John G – I still don’t believe it’s happening! I think they’ll get the old name back, but I’m sure I will write something up on this soon.
Whenever I see the Eurowings livery, I think to myself, “that’s akin to what the [new logo] American livery should have looked like.”
I assume there are no or limited Star Alliance ties?
Does the new airline even have a website yet?
Oliver – I think it will be tied into Star partners to some extent, certainly more so than Eurowings. The idea is to make it a feeder to connect into Lufthansa, so if that’s the case, then it should connect into the network, especially joint venture partners. But ED isn’t even selling its own flights yet. They are all on LH code until sometime soon when they will switch over. I assume that’s when a website will exist.
I flew FCO-FRA yesterday. Air Dolomiti operated by Eurowings Discovery. They said no star alliance benefits because Air Dolomiti isn’t a member.
The term “low cost” and A340 in the same sentence kind of makes me chuckle. And it’s pretty obvious that brand management is not a thing at Lufty.

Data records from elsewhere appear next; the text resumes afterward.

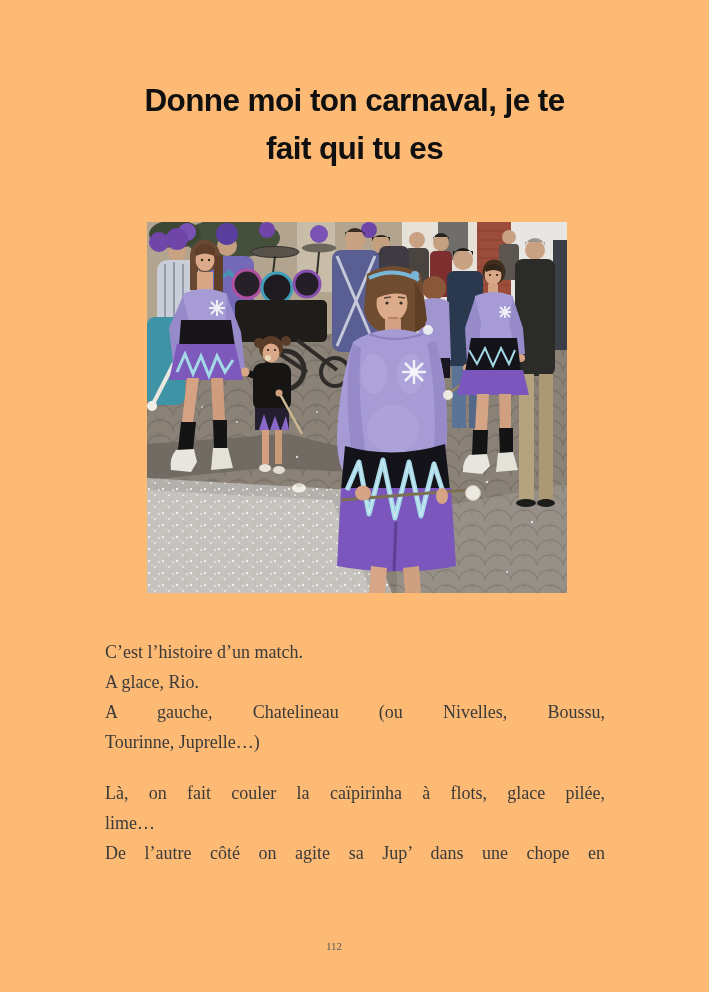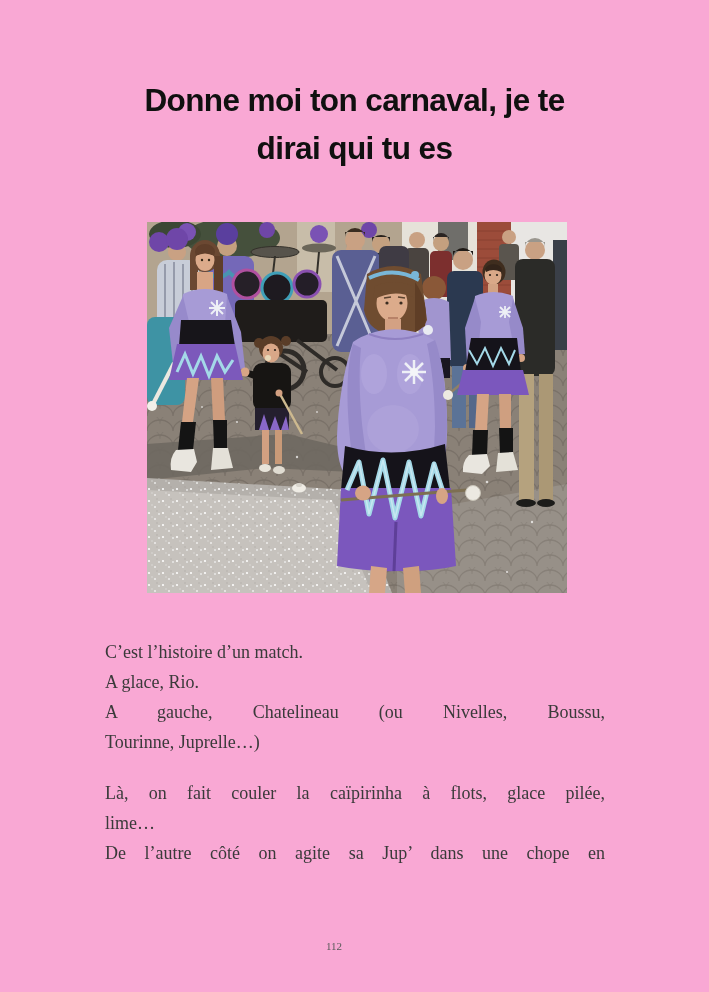--- a/index.html
+++ b/index.html
@@ -1,18 +1,18 @@
 <!DOCTYPE html>
 <html><head>
 <meta charset="utf-8">
 <style>
   html,body { margin:0; padding:0; background:#e8e8e8; }
   .page {
     position:relative; width:709px; height:992px; margin:0 auto;
-    background:#f9a8d4; overflow:hidden;
+    background:#fdba74; overflow:hidden;
     font-family:"Liberation Serif", serif;
   }
   .title {
     position:absolute; top:76px; left:0; width:709px;
     text-align:center; font-family:"Liberation Sans", sans-serif;
     font-weight:700; font-size:31.5px; line-height:48px;
     color:#101010; letter-spacing:-0.6px;
   }
   .title span { display:block; }
   .photo {
@@ -31,21 +31,21 @@
     text-align:center; font-size:11px; color:#5a5a5a;
   }
 </style>
 </head>
 <body>
 
 <div class="page">
 
   <h1 class="title" style="margin:0;">
     <span>Donne moi ton carnaval, je te</span>
-    <span>dirai qui tu es</span>
+    <span>fait qui tu es</span>
   </h1>
 
   <figure class="photo" style="margin:0;">
     <svg viewBox="0 0 420 371" xmlns="http://www.w3.org/2000/svg">
       <defs>
         <pattern id="cobble" width="26" height="15" patternUnits="userSpaceOnUse">
           <path d="M0,14 a13,11 0 0 1 26,0" fill="none" stroke="#69625a" stroke-width="1.3" opacity="0.5"></path>
           <path d="M-13,7 a13,11 0 0 1 26,0 M13,7 a13,11 0 0 1 26,0" fill="none" stroke="#746c63" stroke-width="1.1" opacity="0.4"></path>
         </pattern>
         <pattern id="sparkle" width="14" height="12" patternUnits="userSpaceOnUse">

I’m curious to know who was doing the back office support with this menagerie of brands? You can’t tell me that they’re setting up their own SOCs, advance schedule planning, line MX, crew scheduling, provisioning, etc.
If the core LH group is providing support services, as I would suspect , then it only cost efficiencies come on the backs of crew salary/work rules. While hardly insignificant, it’s a simple temporary reprieve until longevity brings them closer to peering with core salaries.